Whether you're a published author or your writing experience is limited to inter-office emails, the Leading-edge Writing Network offers courses and workshops that will help you improve your written communication skills. The network may be of particular interest to:
Course are offered in a variety of delivery modes (face-to-face, online or blended), with subjects including fiction workshops, genre writing, technical writing, memoir, feature-writing, and many more special creative fiction and non-fiction topics.
Courses offered in the Writing Network include the following:
Course Descriptions and Schedule
Fiction Writing Workshop (Beginner) (WRCE 4050)
In this six-week beginner’s workshop, we will examine a few elements of fiction, including point of view, effective use of dialogue, scenes with more than one character, and the use of time and memory. We will spend the first half of each 2.5-hour session discussing published short stories selected to demonstrate these elements. In the second half of each session, we will discuss brief student exercises, with a compassionate and discerning eye to the same craft issues.
CEUs: 1.2
COST: $300
Fiction Writing Workshop (Advanced) (WRCE 5020)
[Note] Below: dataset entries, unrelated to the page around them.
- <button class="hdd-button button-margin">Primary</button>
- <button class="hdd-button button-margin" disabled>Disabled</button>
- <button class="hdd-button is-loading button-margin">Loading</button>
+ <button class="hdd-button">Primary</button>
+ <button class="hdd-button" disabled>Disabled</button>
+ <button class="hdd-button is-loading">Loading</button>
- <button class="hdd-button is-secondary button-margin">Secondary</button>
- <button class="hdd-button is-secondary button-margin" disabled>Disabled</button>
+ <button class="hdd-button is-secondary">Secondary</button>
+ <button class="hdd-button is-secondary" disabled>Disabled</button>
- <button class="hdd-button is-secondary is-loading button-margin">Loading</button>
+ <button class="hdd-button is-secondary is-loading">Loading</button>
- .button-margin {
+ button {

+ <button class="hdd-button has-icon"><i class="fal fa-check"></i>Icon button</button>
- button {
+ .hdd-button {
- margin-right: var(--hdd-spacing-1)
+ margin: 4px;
Whether your writing is experimental or traditional, you'll find direction and support in this dynamic writers' workshop. Each week, members present their work for critique from the instructor and the group. We will also discuss contemporary stories and novels, as illustrations of exemplary prose. James Rahn’s work has appeared in several magazines and journals, and he just finished writing a collection of stories and novella.
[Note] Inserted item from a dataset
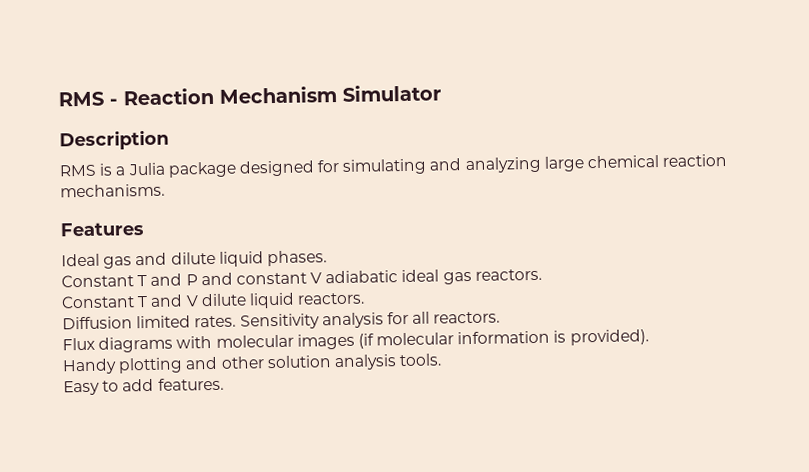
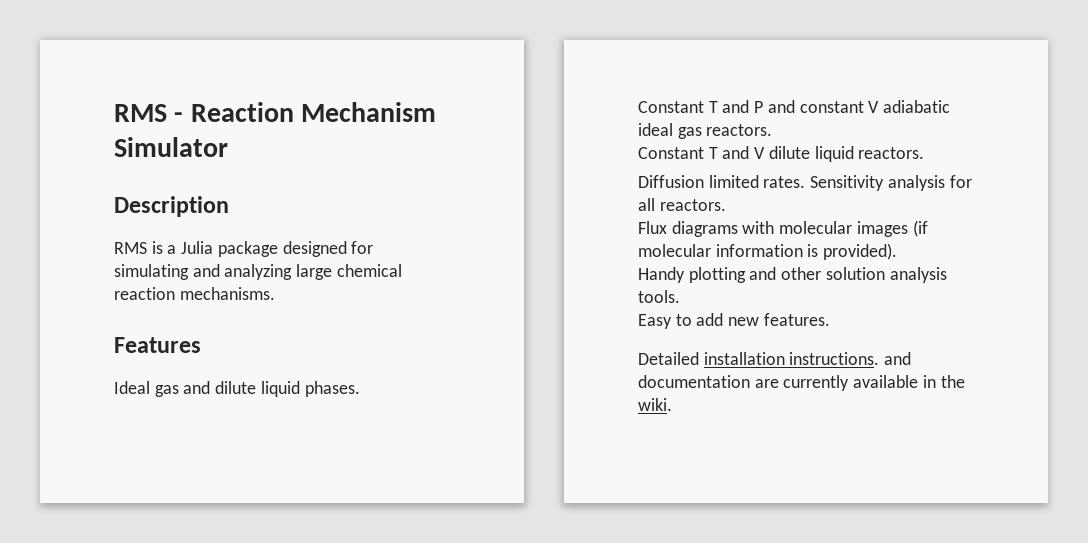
- Easy to add features.
+ Easy to add new features.
+ Detailed installation instructions. and documentation are currently available in the wiki.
James taught fiction at the University of Pennsylvania for fifteen years, and has an MFA in Writing from Columbia University. In 1988, he started the Rittenhouse Writers’ Group—a series of quarterly fiction workshops. Since then, members have published short stories and novels, and have received grants from organizations including the Guggenheim Foundation, the Pew Foundation, and the Pennsylvania Council on the Arts.
CEUs: 1.0
COST: $250
Writing the Mystery - a Workshop WRCE 4080
Finding ideas are easy; turning those ideas into satisfying stories with solid structures and intriguing characters is not. In this class -- focusing on mystery stories because of their simple complexity, but with techniques applicable to any genre -- you’ll discover how to turn your ideas into stories worthy of a whole novel or an entire screenplay. We’ll learn how to find ideas with meat on their bones, how to build a story in three acts, how to create characters that braid with that story and each other, and, most importantly, how to move along the arc of the story with scenes that have power and momentum. Finally, we’ll end by creating endings for our stories that both satisfy and provide meaning for the entire work. All that is required is an idea and the willingness to work the heck out of it. We’ll do the rest together.
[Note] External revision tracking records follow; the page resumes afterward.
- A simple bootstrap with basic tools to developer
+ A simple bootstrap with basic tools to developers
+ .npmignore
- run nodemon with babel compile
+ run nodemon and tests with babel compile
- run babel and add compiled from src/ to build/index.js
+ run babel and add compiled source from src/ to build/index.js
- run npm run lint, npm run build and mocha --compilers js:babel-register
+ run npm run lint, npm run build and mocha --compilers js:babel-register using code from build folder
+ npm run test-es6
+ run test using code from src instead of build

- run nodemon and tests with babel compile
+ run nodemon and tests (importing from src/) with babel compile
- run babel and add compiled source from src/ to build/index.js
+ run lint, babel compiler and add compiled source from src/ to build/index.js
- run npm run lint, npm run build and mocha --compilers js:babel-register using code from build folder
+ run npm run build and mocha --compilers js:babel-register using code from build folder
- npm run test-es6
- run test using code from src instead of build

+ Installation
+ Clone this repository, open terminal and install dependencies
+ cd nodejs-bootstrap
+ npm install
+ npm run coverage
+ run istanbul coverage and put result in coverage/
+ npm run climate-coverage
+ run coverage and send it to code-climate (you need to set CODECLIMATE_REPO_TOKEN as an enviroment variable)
Instructor’s Biography: William Lashner is the New York Times Bestselling author of eight crime novels including BLOOD AND BONE, KILLER’S KISS, MARKED MAN, and FATAL FLAW. He is also the author of KOCKROACH, a New York Times Book Review editor’s choice for fiction, published under the pseudonym Tyler Knox. A graduate of the Iowa Writers’ Workshop, his novels has been translated into over a dozen foreign languages.